The next important goal was to build a catalogue of natural spider silk materials, which will enable us to infer the evolution of silk properties and identify ‘super-materials’ with outstanding mechanical properties. By the time of this interims report, we have conducted several field trips and started to build a large collection of natural spider silk fibre materials (1,800 samples so far). We have already characterised the structure and mechanical properties of fibres and threads from 65 spider species representing different evolutionary lineages across the spider tree of life. This work uncovered a surprisingly high variation of fibre mixture in spider silk lines with corresponding diversity in silk mechanical properties.
During these assays we discovered silk architectures with remarkable properties, and with the help of empirical measurements and theoretical models we inferred structure-function relationships that could be transferred into artificial material designs in the next step. For example, we found a silk material that can be elongated over forty times its original length before breaking, which is grounded in a hierarchical looping (loops-on-loops) structure.
In addition, we have performed a meta-analysis of available literature data, and found that silks with outstanding strength and toughness evolved multiple times independently in spiders – an important prerequisite to infer general structure-function relationships from natural systems. This work has given us a roadmap for bioprospecting and a plan for an enhanced sampling to run more informative models of property evolution and structure-function relationships in spider silk materials – which we will have accomplished within the next years.

In our ongoing work, we find growing evidence that the behavioural use and evolution of spider silk is more complex than common paradigms in the silk literature suggest. For example, the finding that silk tensile performance, on average, does not differ between web building and non-web building spiders contradicts a common notion in the growing field of silk research and indicates neglected evolutionary pathways towards high performance. Further, our ongoing work revealed that the widely assumed one-gland-one-function principle of spider silk glands does not hold, neither does the common understanding that only orb weavers can control silk flow in their dragline silk gland ducts. These aspects are pivotal for the choice of models and sampling protocols in applied silk research.

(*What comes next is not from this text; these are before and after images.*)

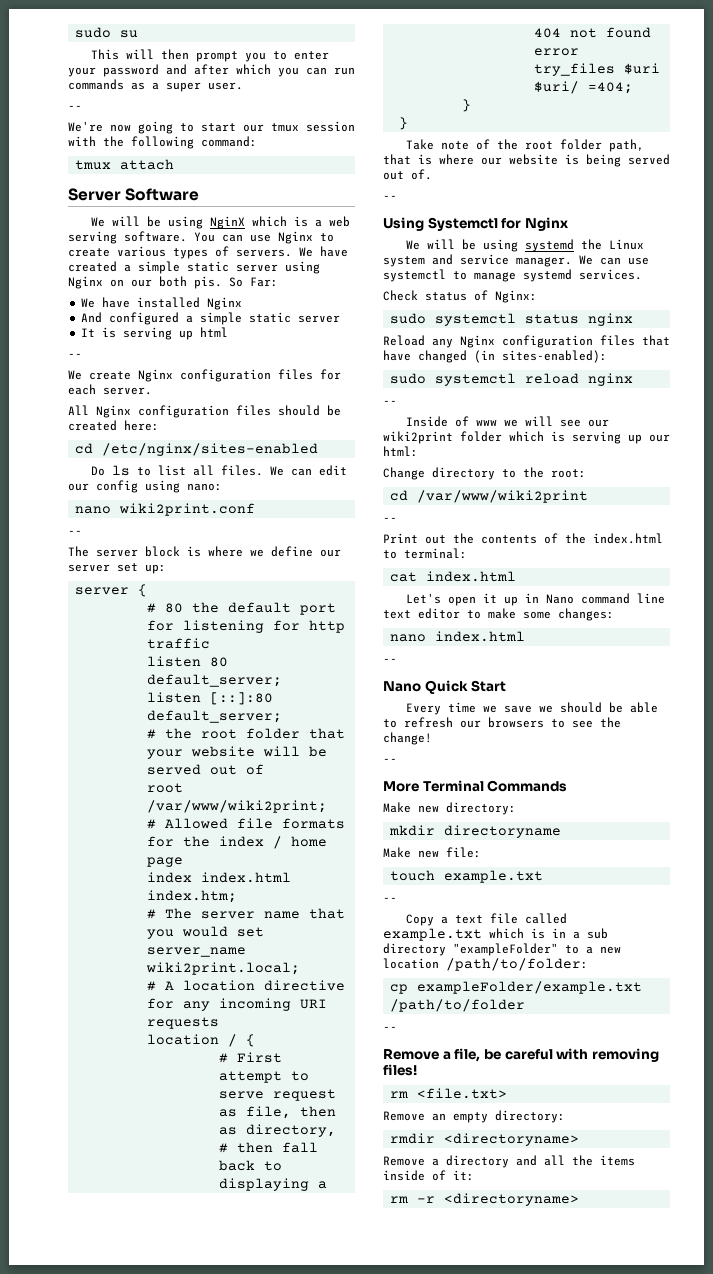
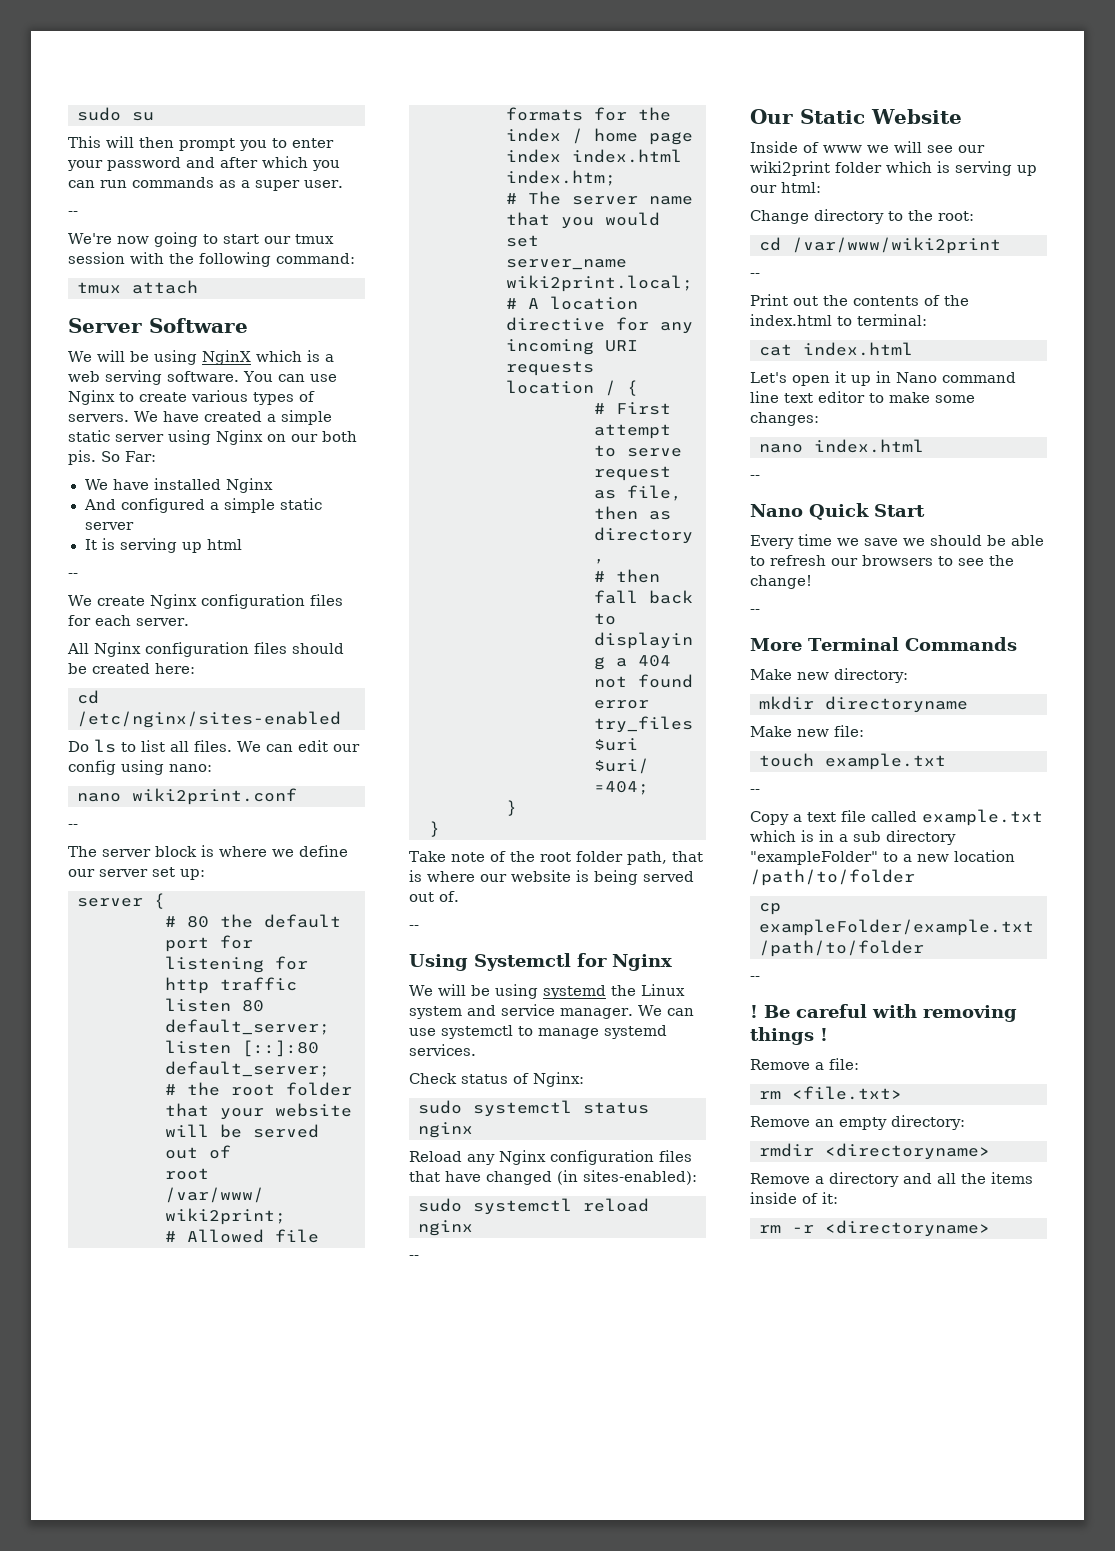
+ Our Static Website
- Copy a text file called example.txt which is in a sub directory "exampleFolder" to a new location /path/to/folder:
+ Copy a text file called example.txt which is in a sub directory "exampleFolder" to a new location /path/to/folder
- Remove a file, be careful with removing files!
+ ! Be careful with removing things !
+ Remove a file:

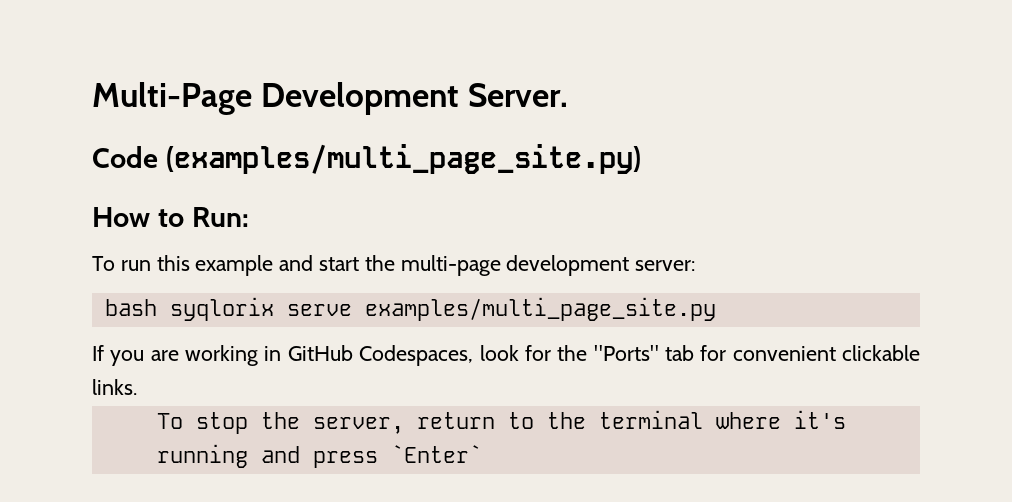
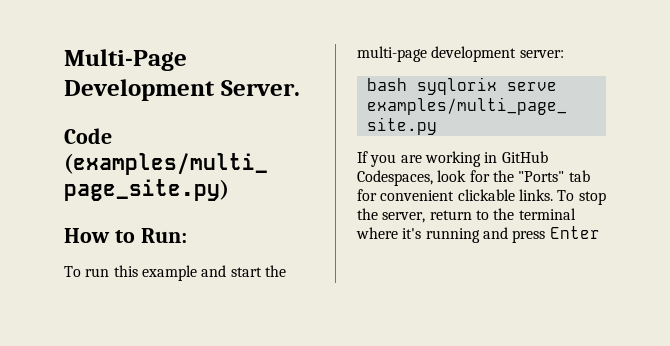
- If you are working in GitHub Codespaces, look for the "Ports" tab for convenient clickable links.
- To stop the server, return to the terminal where it's running and press `Enter`
+ If you are working in GitHub Codespaces, look for the "Ports" tab for convenient clickable links. To stop the server, return to the terminal where it's running and press Enter

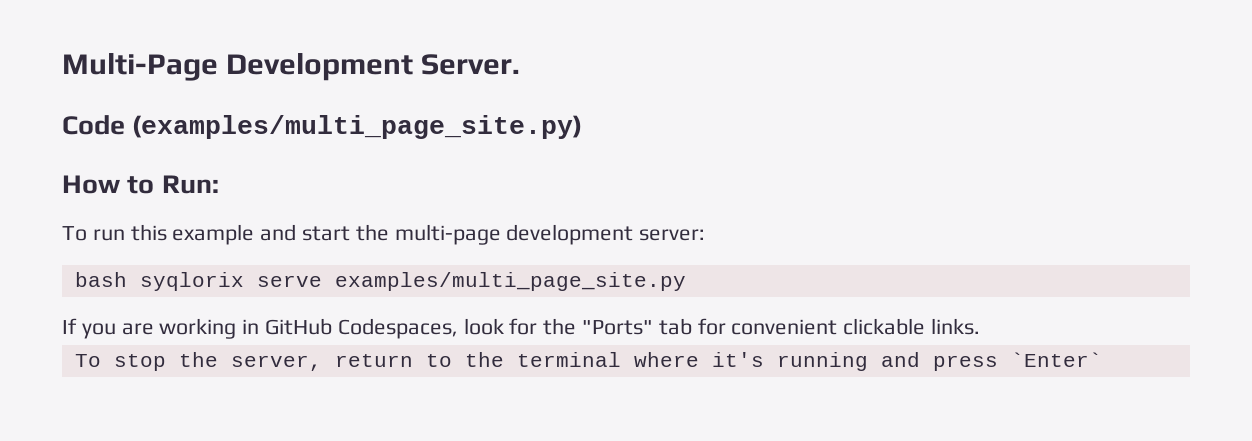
- If you are working in GitHub Codespaces, look for the "Ports" tab for convenient clickable links. To stop the server, return to the terminal where it's running and press Enter
+ If you are working in GitHub Codespaces, look for the "Ports" tab for convenient clickable links.
+ To stop the server, return to the terminal where it's running and press `Enter`

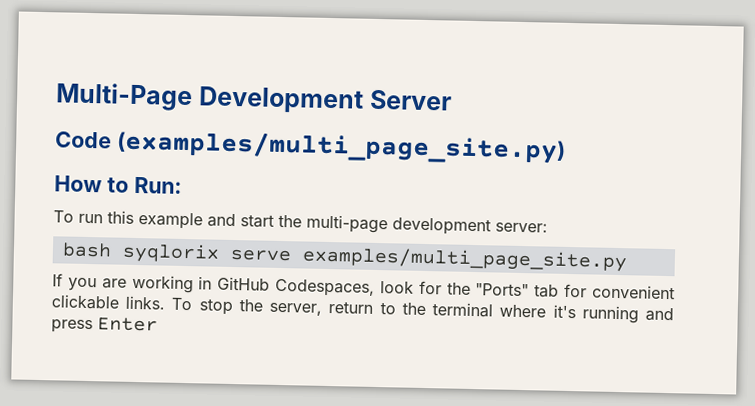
- Multi-Page Development Server.
+ Multi-Page Development Server
- If you are working in GitHub Codespaces, look for the "Ports" tab for convenient clickable links.
- To stop the server, return to the terminal where it's running and press `Enter`
+ If you are working in GitHub Codespaces, look for the "Ports" tab for convenient clickable links. To stop the server, return to the terminal where it's running and press Enter

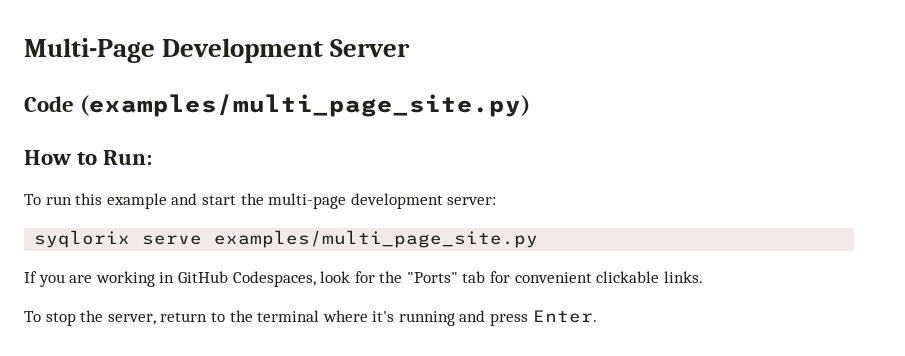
- bash syqlorix serve examples/multi_page_site.py
+ syqlorix serve examples/multi_page_site.py
- If you are working in GitHub Codespaces, look for the "Ports" tab for convenient clickable links. To stop the server, return to the terminal where it's running and press Enter
+ If you are working in GitHub Codespaces, look for the "Ports" tab for convenient clickable links.
+ To stop the server, return to the terminal where it's running and press Enter.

We are making exciting discoveries, which were not anticipated during project planning – simply because biodiversity is always good for surprises. Examples are our finding of the most extensible silk material, the fastest silk spring actuation observed in nature, as well as the finding of a ductile silk fibre composite which can be extended at high speed and recover after extreme deformation. Such discoveries arise from our observational work on different spider species and reveal fascinating design principles for fibre composite materials, that will push the limits of properties achievable with artificial fibre composite materials.

Lastly, the experiences we are gathering in the large-scale comparative study for SuPerSilk prompted us to develop software tools to collect, organise and process samples and trait data across specimens of diverse species. We currently explore the wider applicability of this software for both academic and non-academic users, who take measurements on animals and plants.

By integrating the results from our multi-angled studies across diverse spider species and silk products, by the end of the SuPerSilk project we will have generated a deep insight into the causes and consequences of mechanical property variation of biological materials. Were there key events in the evolution of spider silk – the appearance of novel structures, functions or fibre processing behaviours – that pushed the limits of silk mechanical properties? Were such boosts in property evolution correlated with new ecologies, such as the building of aerial webs that gave access to new food sources? Clarifying these questions will help us to better understand the shapes and functions of biodiversity – and inspire new technologies.